03 “WHO CAN KNOW THE HEART OF YOUTH”
“WHO CAN KNOW THE HEART OF YOUTH?”
Commissioned by Polina Piddubna, Inc (2020)
FULL TEXT
There are things I must wait to know, have always known, must learn each day over, before I leave my bed. I know how to make my bed and exactly what it means when on dark mornings I do not. I know hours are fat in August and in trouble. I know there is a kind of cold so cold it burns. Every animal makes its certain sound, every animal is hungry, but will offer you one chance at communion if you know how to listen, if you know what to say. What will you say? At gatherings I learn every wide face for someone my own age, and do not stop till I am found, seen as old enough or older by another kid, or shown kindness. What will I wear that will carry me when I feel to float, when there is no shade to stand in? When there is no one my age to laugh to. What can I bring? I want to offer something to these days so I too can call them ours. I’m not dressed for this. I don’t want to be here, I want to be everywhere and now. I want to go under everything and look, through the thrilling dark green, at the oncoming as in a quiet car with you, ever exiting a tunnel. There is fruit turning dark in the sun, tomorrow sweet, tomorrow fleecing grey and soft with rot. Fill the bottom of your shirt with as much as you can.
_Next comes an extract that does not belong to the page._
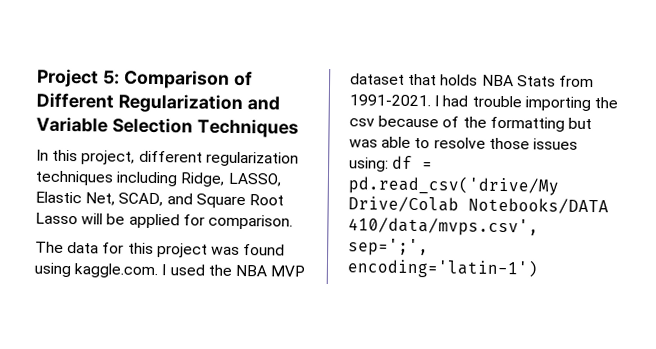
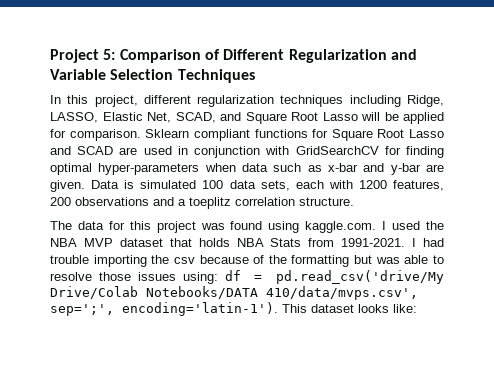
+ Sklearn compliant functions for Square Root Lasso and SCAD are used in conjunction with GridSearchCV for finding optimal hyper-parameters when data such as x-bar and y-bar are given. Data is simulated 100 data sets, each with 1200 features, 200 observations and a toeplitz correlation structure.
- I had trouble importing the csv because of the formatting but was able to resolve those issues using: df = pd.read_csv('drive/My Drive/Colab Notebooks/DATA 410/data/mvps.csv', sep=';', encoding='latin-1')
+ I had trouble importing the csv because of the formatting but was able to resolve those issues using: df = pd.read_csv('drive/My Drive/Colab Notebooks/DATA 410/data/mvps.csv', sep=';', encoding='latin-1'). This dataset looks like:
This is all you can do. Sing with me, memorize the words as we sing, remembering the syrup sting of the garden hose mouth—know it will stay with you when you have no water to drink, no sun to warm the hose. There is water in the grass. There is air in the water which turns it cloudy; it is not dirty, it is filled with air. I’ve long sensed that when I die it will be in the purple woods, or in the streets of cropish towns we’ve only passed through which are long and brown in all directions and will speak without tongues or teeth or lips, if you know how to listen. What do they say? Death will not much change the way of things for me and all my friends made by tears and jokes and reverence as we swam the pond at gloaming. I want to understand you, I study your obscure language. Will you study mine? Will youhelp me shape my stupid words, my prayers for those who wish to harm us? There are things I must wait to know, have always known, must learn each day over. I am not dirty, I am filled with bright and air, and cloudy by the torrent of my perfect joy.